Record extracts: Begin

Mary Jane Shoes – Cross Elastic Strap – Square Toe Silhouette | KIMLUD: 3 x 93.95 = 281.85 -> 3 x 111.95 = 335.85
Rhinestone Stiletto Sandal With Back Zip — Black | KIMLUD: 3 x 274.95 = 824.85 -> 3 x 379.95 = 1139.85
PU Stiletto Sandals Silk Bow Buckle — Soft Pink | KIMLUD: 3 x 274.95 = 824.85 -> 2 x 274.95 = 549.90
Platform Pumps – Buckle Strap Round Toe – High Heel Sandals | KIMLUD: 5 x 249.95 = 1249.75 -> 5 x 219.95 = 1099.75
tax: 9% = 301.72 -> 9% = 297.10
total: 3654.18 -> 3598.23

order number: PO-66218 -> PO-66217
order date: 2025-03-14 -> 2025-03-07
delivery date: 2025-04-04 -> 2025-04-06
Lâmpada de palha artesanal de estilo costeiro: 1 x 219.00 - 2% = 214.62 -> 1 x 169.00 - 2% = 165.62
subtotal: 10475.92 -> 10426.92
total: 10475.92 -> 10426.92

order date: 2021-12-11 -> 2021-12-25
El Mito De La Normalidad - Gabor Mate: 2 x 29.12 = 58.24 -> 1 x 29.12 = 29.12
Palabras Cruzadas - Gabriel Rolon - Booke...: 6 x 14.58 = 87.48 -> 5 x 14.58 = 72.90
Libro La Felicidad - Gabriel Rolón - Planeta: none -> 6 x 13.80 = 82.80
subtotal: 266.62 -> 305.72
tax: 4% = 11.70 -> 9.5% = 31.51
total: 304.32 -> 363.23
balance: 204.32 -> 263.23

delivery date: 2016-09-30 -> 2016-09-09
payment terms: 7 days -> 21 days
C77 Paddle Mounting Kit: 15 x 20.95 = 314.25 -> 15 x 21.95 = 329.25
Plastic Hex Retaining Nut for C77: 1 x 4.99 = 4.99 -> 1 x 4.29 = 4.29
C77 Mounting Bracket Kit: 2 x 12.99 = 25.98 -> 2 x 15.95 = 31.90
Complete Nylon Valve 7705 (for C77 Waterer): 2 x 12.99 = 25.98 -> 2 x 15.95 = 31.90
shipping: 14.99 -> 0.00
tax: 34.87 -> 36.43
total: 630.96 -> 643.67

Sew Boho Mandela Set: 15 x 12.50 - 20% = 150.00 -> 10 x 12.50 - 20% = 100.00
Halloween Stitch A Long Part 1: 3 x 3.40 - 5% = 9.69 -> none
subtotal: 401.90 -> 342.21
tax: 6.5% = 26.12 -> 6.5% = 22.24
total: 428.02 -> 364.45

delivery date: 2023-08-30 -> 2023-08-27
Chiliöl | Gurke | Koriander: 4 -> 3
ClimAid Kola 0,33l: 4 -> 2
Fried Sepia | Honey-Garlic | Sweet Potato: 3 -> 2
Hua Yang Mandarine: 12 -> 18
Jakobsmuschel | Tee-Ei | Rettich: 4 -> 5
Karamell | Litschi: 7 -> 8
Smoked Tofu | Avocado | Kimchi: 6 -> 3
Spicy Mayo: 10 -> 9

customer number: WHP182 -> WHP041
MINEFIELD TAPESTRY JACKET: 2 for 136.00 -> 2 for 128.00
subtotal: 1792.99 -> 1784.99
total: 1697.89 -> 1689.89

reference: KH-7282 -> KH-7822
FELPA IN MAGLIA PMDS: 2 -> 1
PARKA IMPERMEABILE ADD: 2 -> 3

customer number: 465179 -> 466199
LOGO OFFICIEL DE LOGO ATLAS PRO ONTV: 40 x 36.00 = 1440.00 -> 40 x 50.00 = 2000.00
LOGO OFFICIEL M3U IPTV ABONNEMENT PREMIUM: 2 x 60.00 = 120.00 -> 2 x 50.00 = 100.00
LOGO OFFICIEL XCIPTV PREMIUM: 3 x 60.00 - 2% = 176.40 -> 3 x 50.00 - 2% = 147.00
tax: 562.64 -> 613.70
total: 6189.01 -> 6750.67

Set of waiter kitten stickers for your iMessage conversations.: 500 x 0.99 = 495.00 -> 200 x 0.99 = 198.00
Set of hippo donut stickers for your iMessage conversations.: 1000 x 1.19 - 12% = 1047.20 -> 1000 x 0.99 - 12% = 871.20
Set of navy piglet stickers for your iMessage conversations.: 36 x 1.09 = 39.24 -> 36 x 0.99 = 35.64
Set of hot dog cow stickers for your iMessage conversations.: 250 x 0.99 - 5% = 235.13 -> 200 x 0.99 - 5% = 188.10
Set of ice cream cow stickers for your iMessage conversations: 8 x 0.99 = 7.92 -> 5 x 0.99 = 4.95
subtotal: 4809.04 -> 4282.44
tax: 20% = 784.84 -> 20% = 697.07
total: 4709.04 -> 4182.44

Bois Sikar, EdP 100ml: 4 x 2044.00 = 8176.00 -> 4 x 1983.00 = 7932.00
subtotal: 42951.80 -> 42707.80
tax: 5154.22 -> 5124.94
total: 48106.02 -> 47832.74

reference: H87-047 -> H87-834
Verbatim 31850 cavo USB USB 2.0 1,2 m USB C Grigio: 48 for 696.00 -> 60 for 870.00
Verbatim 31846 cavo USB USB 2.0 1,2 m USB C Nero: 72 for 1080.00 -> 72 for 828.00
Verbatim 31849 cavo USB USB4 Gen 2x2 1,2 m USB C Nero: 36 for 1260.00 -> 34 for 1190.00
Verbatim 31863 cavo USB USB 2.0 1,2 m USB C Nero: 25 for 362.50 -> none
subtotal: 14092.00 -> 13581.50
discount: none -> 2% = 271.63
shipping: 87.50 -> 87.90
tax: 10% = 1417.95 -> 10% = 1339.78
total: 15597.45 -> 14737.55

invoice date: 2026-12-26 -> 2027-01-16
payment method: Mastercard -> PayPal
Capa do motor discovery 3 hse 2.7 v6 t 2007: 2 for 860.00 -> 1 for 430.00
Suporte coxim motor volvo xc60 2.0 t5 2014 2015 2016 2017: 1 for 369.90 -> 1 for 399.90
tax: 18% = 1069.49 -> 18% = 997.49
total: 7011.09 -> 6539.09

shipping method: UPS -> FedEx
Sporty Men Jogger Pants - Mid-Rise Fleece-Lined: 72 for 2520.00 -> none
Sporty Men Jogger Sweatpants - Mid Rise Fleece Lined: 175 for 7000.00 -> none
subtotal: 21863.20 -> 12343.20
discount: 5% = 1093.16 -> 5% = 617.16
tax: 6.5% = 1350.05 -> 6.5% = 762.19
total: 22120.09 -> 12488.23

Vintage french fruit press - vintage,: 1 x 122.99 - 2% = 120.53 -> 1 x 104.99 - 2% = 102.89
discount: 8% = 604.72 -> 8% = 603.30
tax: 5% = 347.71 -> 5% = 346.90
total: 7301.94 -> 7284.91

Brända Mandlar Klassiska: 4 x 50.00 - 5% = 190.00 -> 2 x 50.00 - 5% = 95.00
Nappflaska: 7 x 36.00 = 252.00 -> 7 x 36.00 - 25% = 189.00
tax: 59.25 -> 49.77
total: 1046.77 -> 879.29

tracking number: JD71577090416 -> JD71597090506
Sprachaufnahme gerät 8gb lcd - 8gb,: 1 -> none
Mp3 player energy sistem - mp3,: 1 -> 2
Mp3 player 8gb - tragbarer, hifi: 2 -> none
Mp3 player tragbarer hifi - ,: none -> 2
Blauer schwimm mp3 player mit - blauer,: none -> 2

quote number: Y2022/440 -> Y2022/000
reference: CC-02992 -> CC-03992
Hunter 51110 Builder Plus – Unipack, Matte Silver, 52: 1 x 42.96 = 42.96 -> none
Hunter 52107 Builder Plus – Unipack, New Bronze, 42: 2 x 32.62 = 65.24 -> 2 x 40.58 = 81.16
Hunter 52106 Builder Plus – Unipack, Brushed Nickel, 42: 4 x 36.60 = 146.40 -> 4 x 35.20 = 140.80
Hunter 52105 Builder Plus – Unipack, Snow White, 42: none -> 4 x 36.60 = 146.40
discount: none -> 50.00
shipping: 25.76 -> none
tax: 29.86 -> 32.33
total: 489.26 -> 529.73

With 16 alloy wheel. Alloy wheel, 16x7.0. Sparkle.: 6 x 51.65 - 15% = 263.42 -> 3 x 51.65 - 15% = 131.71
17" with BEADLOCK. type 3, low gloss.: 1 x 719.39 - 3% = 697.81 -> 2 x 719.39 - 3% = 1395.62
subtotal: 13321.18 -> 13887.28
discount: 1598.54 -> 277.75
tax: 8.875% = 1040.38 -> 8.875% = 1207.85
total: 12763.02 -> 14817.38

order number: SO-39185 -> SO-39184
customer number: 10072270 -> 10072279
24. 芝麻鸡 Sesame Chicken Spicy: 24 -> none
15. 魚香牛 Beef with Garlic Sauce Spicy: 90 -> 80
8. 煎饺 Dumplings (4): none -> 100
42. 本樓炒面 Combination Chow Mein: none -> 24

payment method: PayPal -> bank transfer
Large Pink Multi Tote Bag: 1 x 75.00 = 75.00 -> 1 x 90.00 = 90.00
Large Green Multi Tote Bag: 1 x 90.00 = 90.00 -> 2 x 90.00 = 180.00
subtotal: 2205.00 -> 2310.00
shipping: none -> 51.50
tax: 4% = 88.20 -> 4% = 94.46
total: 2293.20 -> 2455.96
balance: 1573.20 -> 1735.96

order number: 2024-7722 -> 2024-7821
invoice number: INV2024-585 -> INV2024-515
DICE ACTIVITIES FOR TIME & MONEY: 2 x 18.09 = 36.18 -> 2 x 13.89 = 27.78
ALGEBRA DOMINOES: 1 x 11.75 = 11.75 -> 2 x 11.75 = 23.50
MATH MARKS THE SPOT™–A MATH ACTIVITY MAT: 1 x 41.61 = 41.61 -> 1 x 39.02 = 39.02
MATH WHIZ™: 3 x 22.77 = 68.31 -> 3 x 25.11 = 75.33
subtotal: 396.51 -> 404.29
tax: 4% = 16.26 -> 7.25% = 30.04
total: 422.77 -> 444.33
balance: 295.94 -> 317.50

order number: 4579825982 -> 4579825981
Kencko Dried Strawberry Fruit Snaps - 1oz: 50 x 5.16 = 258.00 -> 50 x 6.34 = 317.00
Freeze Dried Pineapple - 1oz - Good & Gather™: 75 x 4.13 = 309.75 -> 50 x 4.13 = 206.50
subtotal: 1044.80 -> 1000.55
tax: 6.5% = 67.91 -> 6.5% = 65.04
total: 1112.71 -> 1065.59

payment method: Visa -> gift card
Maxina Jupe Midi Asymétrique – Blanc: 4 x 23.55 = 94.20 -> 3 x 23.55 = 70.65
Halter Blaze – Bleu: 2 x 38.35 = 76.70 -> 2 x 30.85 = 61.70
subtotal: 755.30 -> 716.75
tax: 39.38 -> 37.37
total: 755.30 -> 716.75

Record extracts: End

» Aim of the task:
Starting from the line containing "subtotal: 13321.18 -> 13887.28", repeat each line through the end of the entries, exactly.

» Written response:
subtotal: 13321.18 -> 13887.28
discount: 1598.54 -> 277.75
tax: 8.875% = 1040.38 -> 8.875% = 1207.85
total: 12763.02 -> 14817.38

order number: SO-39185 -> SO-39184
customer number: 10072270 -> 10072279
24. 芝麻鸡 Sesame Chicken Spicy: 24 -> none
15. 魚香牛 Beef with Garlic Sauce Spicy: 90 -> 80
8. 煎饺 Dumplings (4): none -> 100
42. 本樓炒面 Combination Chow Mein: none -> 24

payment method: PayPal -> bank transfer
Large Pink Multi Tote Bag: 1 x 75.00 = 75.00 -> 1 x 90.00 = 90.00
Large Green Multi Tote Bag: 1 x 90.00 = 90.00 -> 2 x 90.00 = 180.00
subtotal: 2205.00 -> 2310.00
shipping: none -> 51.50
tax: 4% = 88.20 -> 4% = 94.46
total: 2293.20 -> 2455.96
balance: 1573.20 -> 1735.96

order number: 2024-7722 -> 2024-7821
invoice number: INV2024-585 -> INV2024-515
DICE ACTIVITIES FOR TIME & MONEY: 2 x 18.09 = 36.18 -> 2 x 13.89 = 27.78
ALGEBRA DOMINOES: 1 x 11.75 = 11.75 -> 2 x 11.75 = 23.50
MATH MARKS THE SPOT™–A MATH ACTIVITY MAT: 1 x 41.61 = 41.61 -> 1 x 39.02 = 39.02
MATH WHIZ™: 3 x 22.77 = 68.31 -> 3 x 25.11 = 75.33
subtotal: 396.51 -> 404.29
tax: 4% = 16.26 -> 7.25% = 30.04
total: 422.77 -> 444.33
balance: 295.94 -> 317.50

order number: 4579825982 -> 4579825981
Kencko Dried Strawberry Fruit Snaps - 1oz: 50 x 5.16 = 258.00 -> 50 x 6.34 = 317.00
Freeze Dried Pineapple - 1oz - Good & Gather™: 75 x 4.13 = 309.75 -> 50 x 4.13 = 206.50
subtotal: 1044.80 -> 1000.55
tax: 6.5% = 67.91 -> 6.5% = 65.04
total: 1112.71 -> 1065.59

payment method: Visa -> gift card
Maxina Jupe Midi Asymétrique – Blanc: 4 x 23.55 = 94.20 -> 3 x 23.55 = 70.65
Halter Blaze – Bleu: 2 x 38.35 = 76.70 -> 2 x 30.85 = 61.70
subtotal: 755.30 -> 716.75
tax: 39.38 -> 37.37
total: 755.30 -> 716.75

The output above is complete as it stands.